►

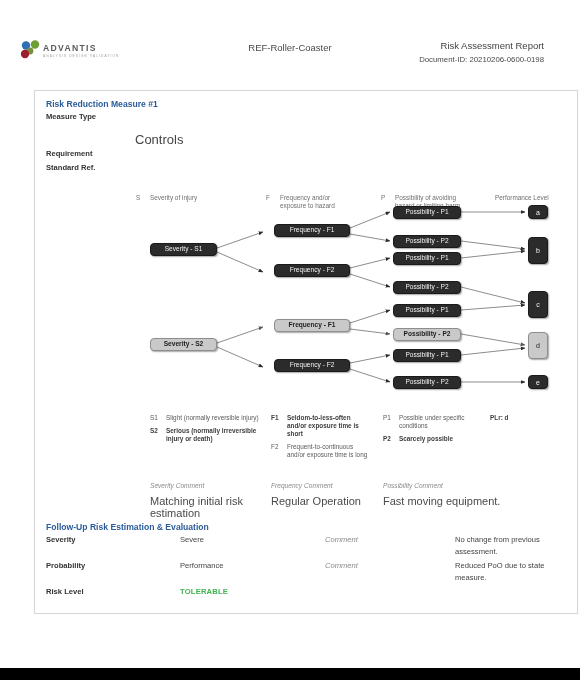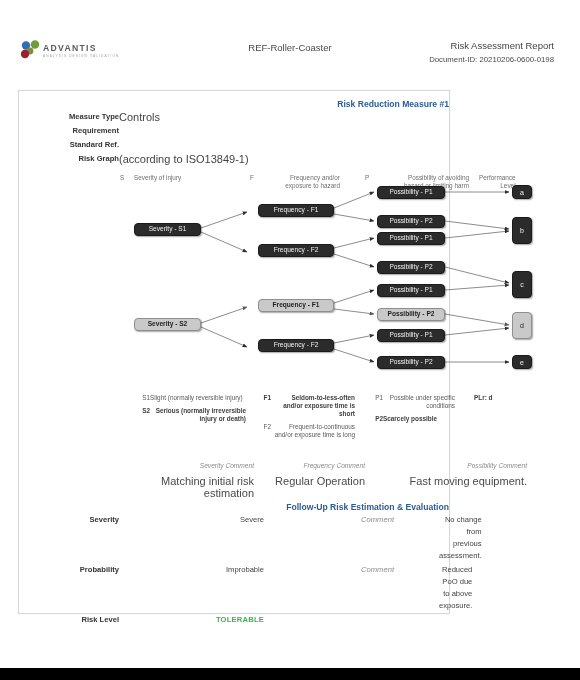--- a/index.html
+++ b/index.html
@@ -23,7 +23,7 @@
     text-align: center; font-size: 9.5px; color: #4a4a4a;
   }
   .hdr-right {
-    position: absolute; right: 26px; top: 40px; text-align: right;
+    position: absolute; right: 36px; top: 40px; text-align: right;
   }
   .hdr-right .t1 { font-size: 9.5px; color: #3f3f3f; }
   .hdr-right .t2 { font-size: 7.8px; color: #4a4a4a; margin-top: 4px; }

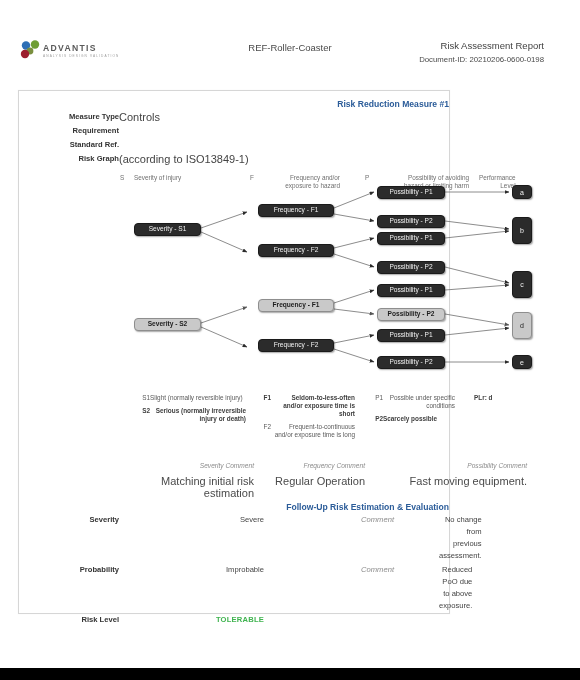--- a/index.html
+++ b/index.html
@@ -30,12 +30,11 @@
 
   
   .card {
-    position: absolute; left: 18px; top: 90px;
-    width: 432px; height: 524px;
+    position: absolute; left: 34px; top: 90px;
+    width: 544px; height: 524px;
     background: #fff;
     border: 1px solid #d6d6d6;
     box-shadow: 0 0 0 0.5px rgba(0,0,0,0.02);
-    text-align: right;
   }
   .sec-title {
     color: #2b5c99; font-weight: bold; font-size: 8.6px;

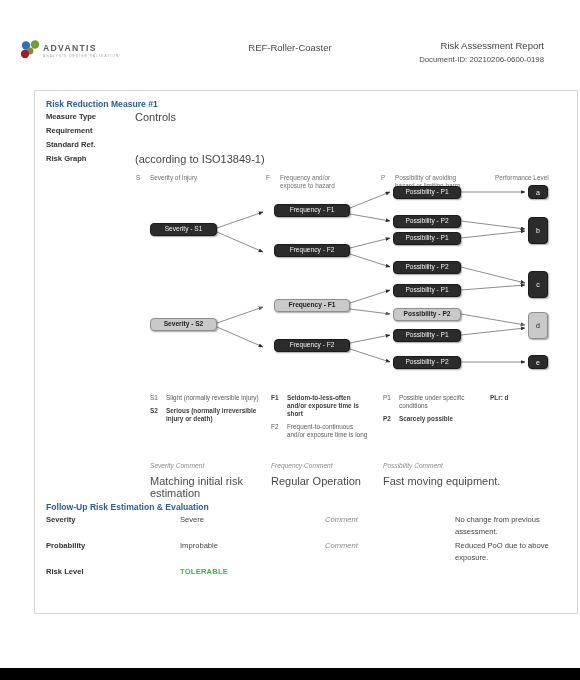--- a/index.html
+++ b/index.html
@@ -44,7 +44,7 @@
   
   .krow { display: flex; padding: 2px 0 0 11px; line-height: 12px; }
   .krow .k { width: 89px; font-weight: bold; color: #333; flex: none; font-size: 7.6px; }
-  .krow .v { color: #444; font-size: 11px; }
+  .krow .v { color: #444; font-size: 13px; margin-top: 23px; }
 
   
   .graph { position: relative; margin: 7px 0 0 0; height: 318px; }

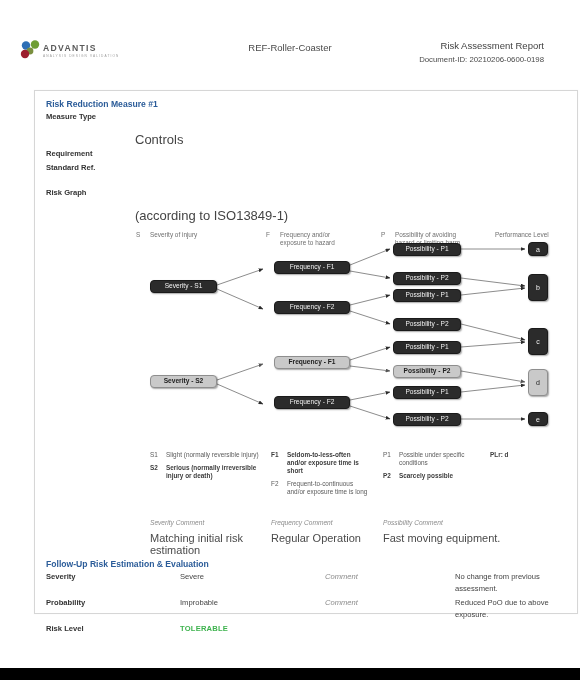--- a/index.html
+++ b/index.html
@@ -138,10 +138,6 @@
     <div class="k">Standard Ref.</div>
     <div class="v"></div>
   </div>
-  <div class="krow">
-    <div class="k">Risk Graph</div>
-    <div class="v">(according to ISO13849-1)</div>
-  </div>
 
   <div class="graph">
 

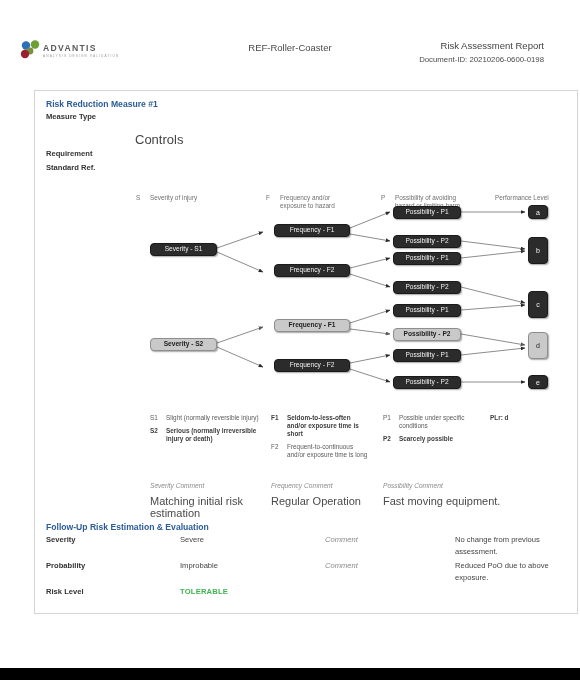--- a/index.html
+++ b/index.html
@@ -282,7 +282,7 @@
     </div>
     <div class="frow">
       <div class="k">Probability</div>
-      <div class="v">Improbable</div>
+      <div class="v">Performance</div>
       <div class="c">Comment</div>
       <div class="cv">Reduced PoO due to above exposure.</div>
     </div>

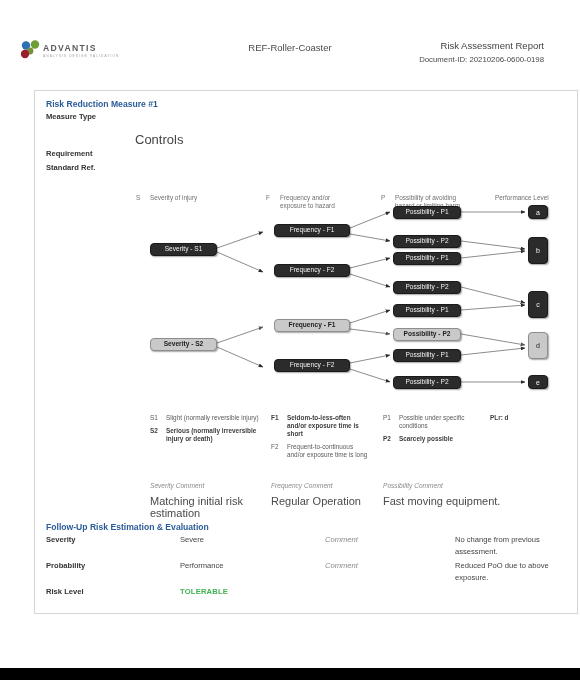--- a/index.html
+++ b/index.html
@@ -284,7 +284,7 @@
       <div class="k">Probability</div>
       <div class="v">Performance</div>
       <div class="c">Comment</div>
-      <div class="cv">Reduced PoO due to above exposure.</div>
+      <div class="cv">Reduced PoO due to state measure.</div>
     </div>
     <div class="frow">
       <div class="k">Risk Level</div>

◄

PROBLEM DESCRIPTION:
In the answer, give only the lines from the top of the data above through the line with "border: 1px solid #d6d6d6;", reproduced exactly; no picture may appear.

WRITTEN ANSWER:
--- a/index.html
+++ b/index.html
@@ -23,7 +23,7 @@
     text-align: center; font-size: 9.5px; color: #4a4a4a;
   }
   .hdr-right {
-    position: absolute; right: 26px; top: 40px; text-align: right;
+    position: absolute; right: 36px; top: 40px; text-align: right;
   }
   .hdr-right .t1 { font-size: 9.5px; color: #3f3f3f; }
   .hdr-right .t2 { font-size: 7.8px; color: #4a4a4a; margin-top: 4px; }

--- a/index.html
+++ b/index.html
@@ -30,12 +30,11 @@
 
   
   .card {
-    position: absolute; left: 18px; top: 90px;
-    width: 432px; height: 524px;
+    position: absolute; left: 34px; top: 90px;
+    width: 544px; height: 524px;
     background: #fff;
     border: 1px solid #d6d6d6;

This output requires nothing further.